===== Stored data
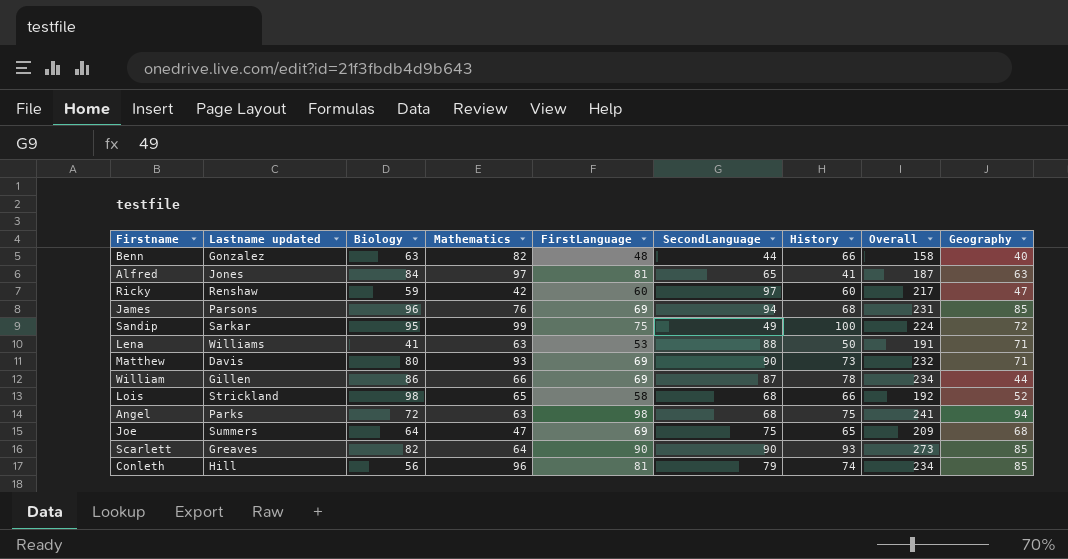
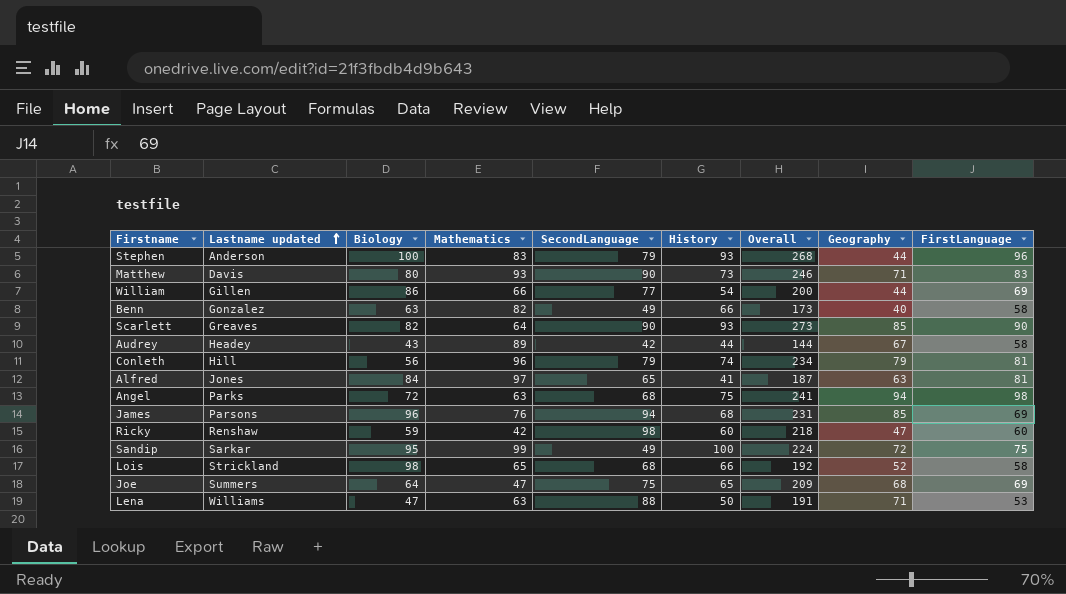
row order: none -> Lastname updated ascending
column FirstLanguage | position: 5 -> 9
row Stephen: none -> Anderson | 100 | 83 | 79 | 93 | 268 | 44 | 96
Matthew | Overall: 232 -> 246
Matthew | FirstLanguage: 69 -> 83
William | SecondLanguage: 87 -> 77
William | History: 78 -> 54
William | Overall: 234 -> 200
Benn | SecondLanguage: 44 -> 49
Benn | Overall: 158 -> 173
Benn | FirstLanguage: 48 -> 58
row Audrey: none -> Headey | 43 | 89 | 42 | 44 | 144 | 67 | 58
Conleth | Geography: 85 -> 79
Ricky | SecondLanguage: 97 -> 98
Ricky | Overall: 217 -> 218
Lena | Biology: 41 -> 47

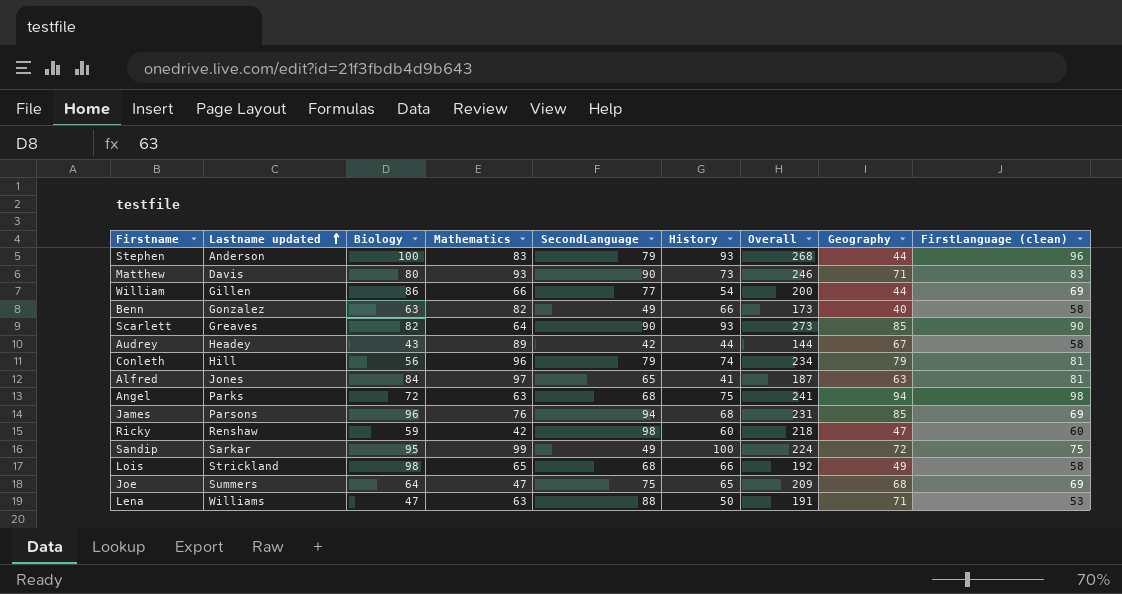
column name: FirstLanguage -> FirstLanguage (clean)
Lois | Geography: 52 -> 49

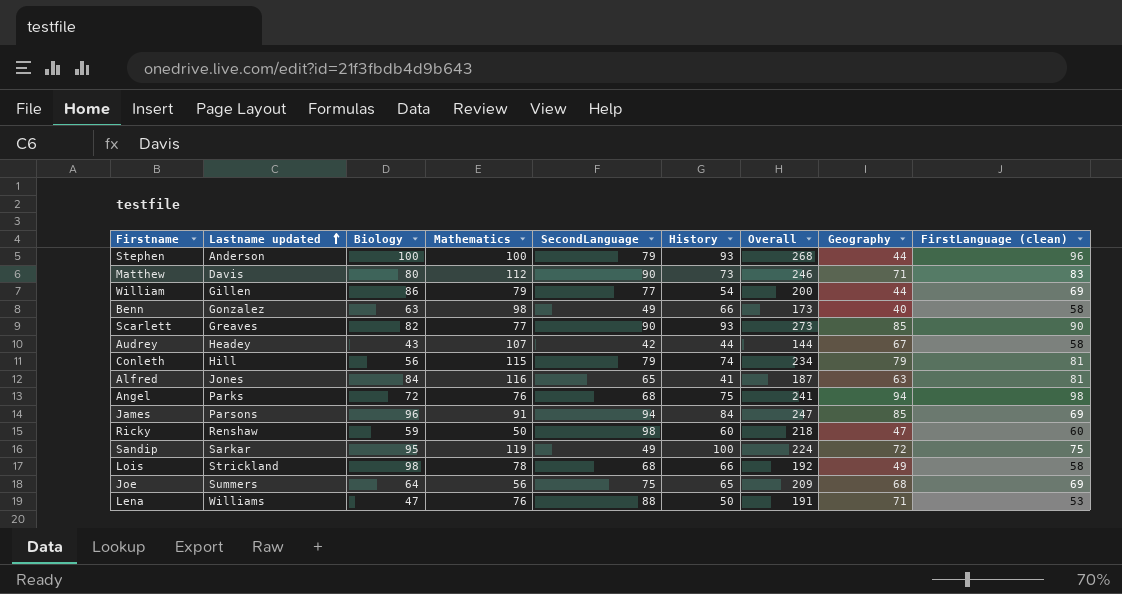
Stephen | Mathematics: 83 -> 100
Matthew | Mathematics: 93 -> 112
William | Mathematics: 66 -> 79
Benn | Mathematics: 82 -> 98
Scarlett | Mathematics: 64 -> 77
Audrey | Mathematics: 89 -> 107
Conleth | Mathematics: 96 -> 115
Alfred | Mathematics: 97 -> 116
Angel | Mathematics: 63 -> 76
James | Mathematics: 76 -> 91
James | History: 68 -> 84
James | Overall: 231 -> 247
Ricky | Mathematics: 42 -> 50
Sandip | Mathematics: 99 -> 119
Lois | Mathematics: 65 -> 78
Joe | Mathematics: 47 -> 56
Lena | Mathematics: 63 -> 76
==========
Description of the task: Return the whole listing word for word. Pictures stay out of it.

Solution:
row order: none -> Lastname updated ascending
column FirstLanguage | position: 5 -> 9
row Stephen: none -> Anderson | 100 | 83 | 79 | 93 | 268 | 44 | 96
Matthew | Overall: 232 -> 246
Matthew | FirstLanguage: 69 -> 83
William | SecondLanguage: 87 -> 77
William | History: 78 -> 54
William | Overall: 234 -> 200
Benn | SecondLanguage: 44 -> 49
Benn | Overall: 158 -> 173
Benn | FirstLanguage: 48 -> 58
row Audrey: none -> Headey | 43 | 89 | 42 | 44 | 144 | 67 | 58
Conleth | Geography: 85 -> 79
Ricky | SecondLanguage: 97 -> 98
Ricky | Overall: 217 -> 218
Lena | Biology: 41 -> 47

column name: FirstLanguage -> FirstLanguage (clean)
Lois | Geography: 52 -> 49

Stephen | Mathematics: 83 -> 100
Matthew | Mathematics: 93 -> 112
William | Mathematics: 66 -> 79
Benn | Mathematics: 82 -> 98
Scarlett | Mathematics: 64 -> 77
Audrey | Mathematics: 89 -> 107
Conleth | Mathematics: 96 -> 115
Alfred | Mathematics: 97 -> 116
Angel | Mathematics: 63 -> 76
James | Mathematics: 76 -> 91
James | History: 68 -> 84
James | Overall: 231 -> 247
Ricky | Mathematics: 42 -> 50
Sandip | Mathematics: 99 -> 119
Lois | Mathematics: 65 -> 78
Joe | Mathematics: 47 -> 56
Lena | Mathematics: 63 -> 76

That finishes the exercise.